Common quote issues to double-check
- Wrong annual mileage: a big overstatement can raise price.
- Wrong garaging ZIP: moving a few miles can change rates.
- Vehicle trim mismatch: the wrong trim can shift repair costs.
- Drivers missing from the household: insurers rate household exposure.
- Lapses: a gap in coverage can raise rates with many carriers.
What To Expect In 2026 When Rates Move
Auto insurance pricing doesn’t sit still. Repair costs, medical claims, and litigation trends push insurer losses up and down. That filters into rates over time. The CPI motor vehicle insurance factsheet from BLS is useful for understanding what the national index tracks and why it can rise even when your personal premium stays flat for a bit.
If your premium jumped at renewal, you’re not alone. It can reflect statewide loss trends, not just your record.
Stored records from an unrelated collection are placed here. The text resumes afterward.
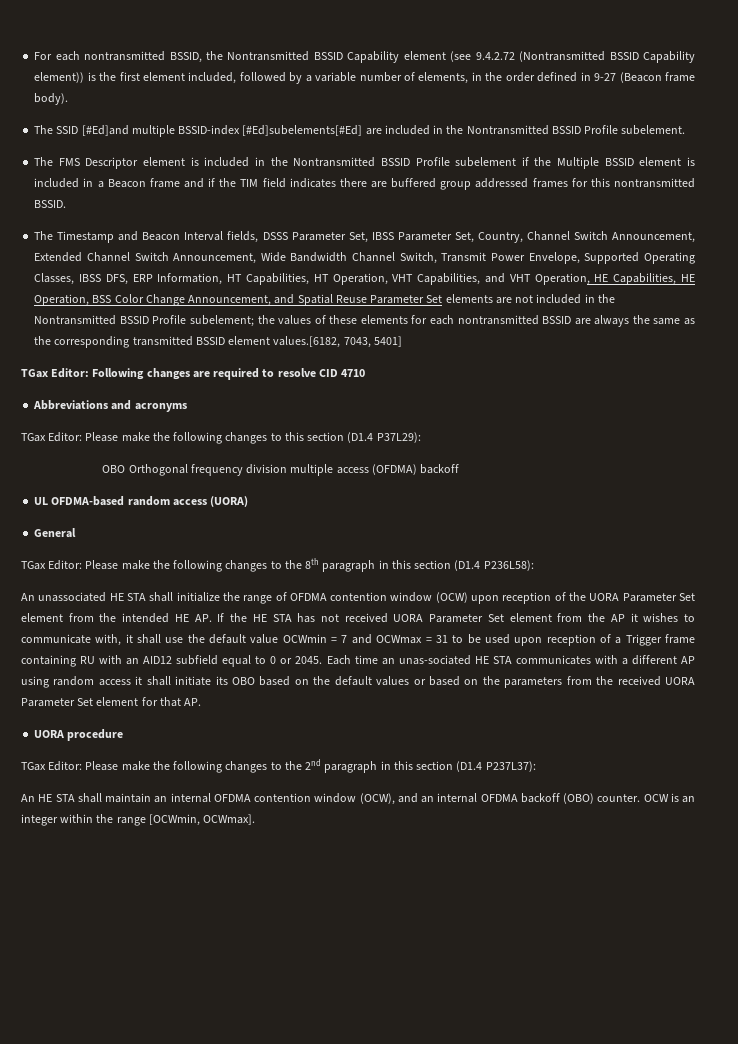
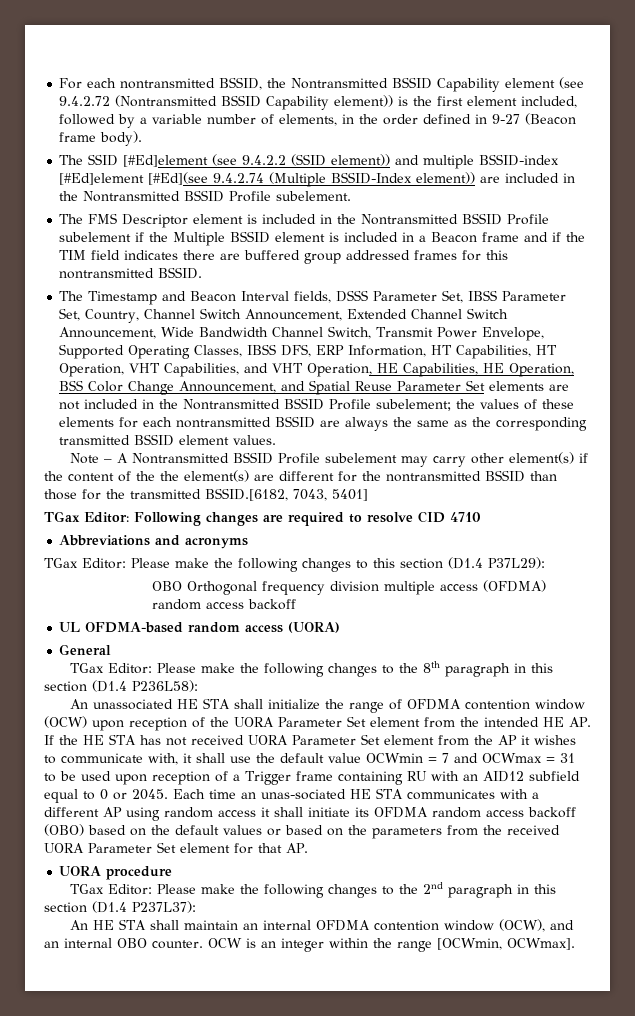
- The SSID [#Ed]and multiple BSSID-index [#Ed]subelements[#Ed] are included in the Nontransmitted BSSID Profile subelement.
+ The SSID [#Ed]element (see 9.4.2.2 (SSID element)) and multiple BSSID-index [#Ed]element [#Ed](see 9.4.2.74 (Multiple BSSID-Index element)) are included in the Nontransmitted BSSID Profile subelement.
- the values of these elements for each nontransmitted BSSID are always the same as the corresponding transmitted BSSID element values.[6182, 7043, 5401]
+ the values of these elements for each nontransmitted BSSID are always the same as the corresponding transmitted BSSID element values.
+ Note – A Nontransmitted BSSID Profile subelement may carry other element(s) if the content of the the element(s) are different for the nontransmitted BSSID than those for the transmitted BSSID.[6182, 7043, 5401]
- OBO Orthogonal frequency division multiple access (OFDMA) backoff
+ OBO Orthogonal frequency division multiple access (OFDMA) random access backoff
- Each time an unas-sociated HE STA communicates with a different AP using random access it shall initiate its OBO based on the default values or based on the parameters from the received UORA Parameter Set element for that AP.
+ Each time an unas-sociated HE STA communicates with a different AP using random access it shall initiate its OFDMA random access backoff (OBO) based on the default values or based on the parameters from the received UORA Parameter Set element for that AP.
- An HE STA shall maintain an internal OFDMA contention window (OCW), and an internal OFDMA backoff (OBO) counter.
+ An HE STA shall maintain an internal OFDMA contention window (OCW), and an internal OBO counter.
Still, shopping around at renewal can reveal big gaps between carriers for the same driver profile.
Takeaways You Can Use For Budgeting
Here’s the cleanest way to walk away with a number you can plan around:
- Use about $107 per month as a national midpoint benchmark based on NAIC’s 2023 expenditure data.
- Expect your real monthly payment to shift with state, coverage level, vehicle, and record.
- Use Table 1 to pick a realistic band, then use Table 2 to lower the price without wrecking coverage.
- Budget for a higher first month if there’s a down payment or installment fees.
References & Sources
- U.S. Bureau of Labor Statistics (BLS).“Measuring Price Change in the CPI: Motor vehicle insurance.”Defines what coverages are included in the CPI motor vehicle insurance index and how the category is measured.
- National Association of Insurance Commissioners (NAIC).“Auto Insurance Database: State Average Expenditures and Premiums (2019–2023).”Provides state-level averages and national benchmarks used to convert annual expenditure into a monthly budgeting baseline.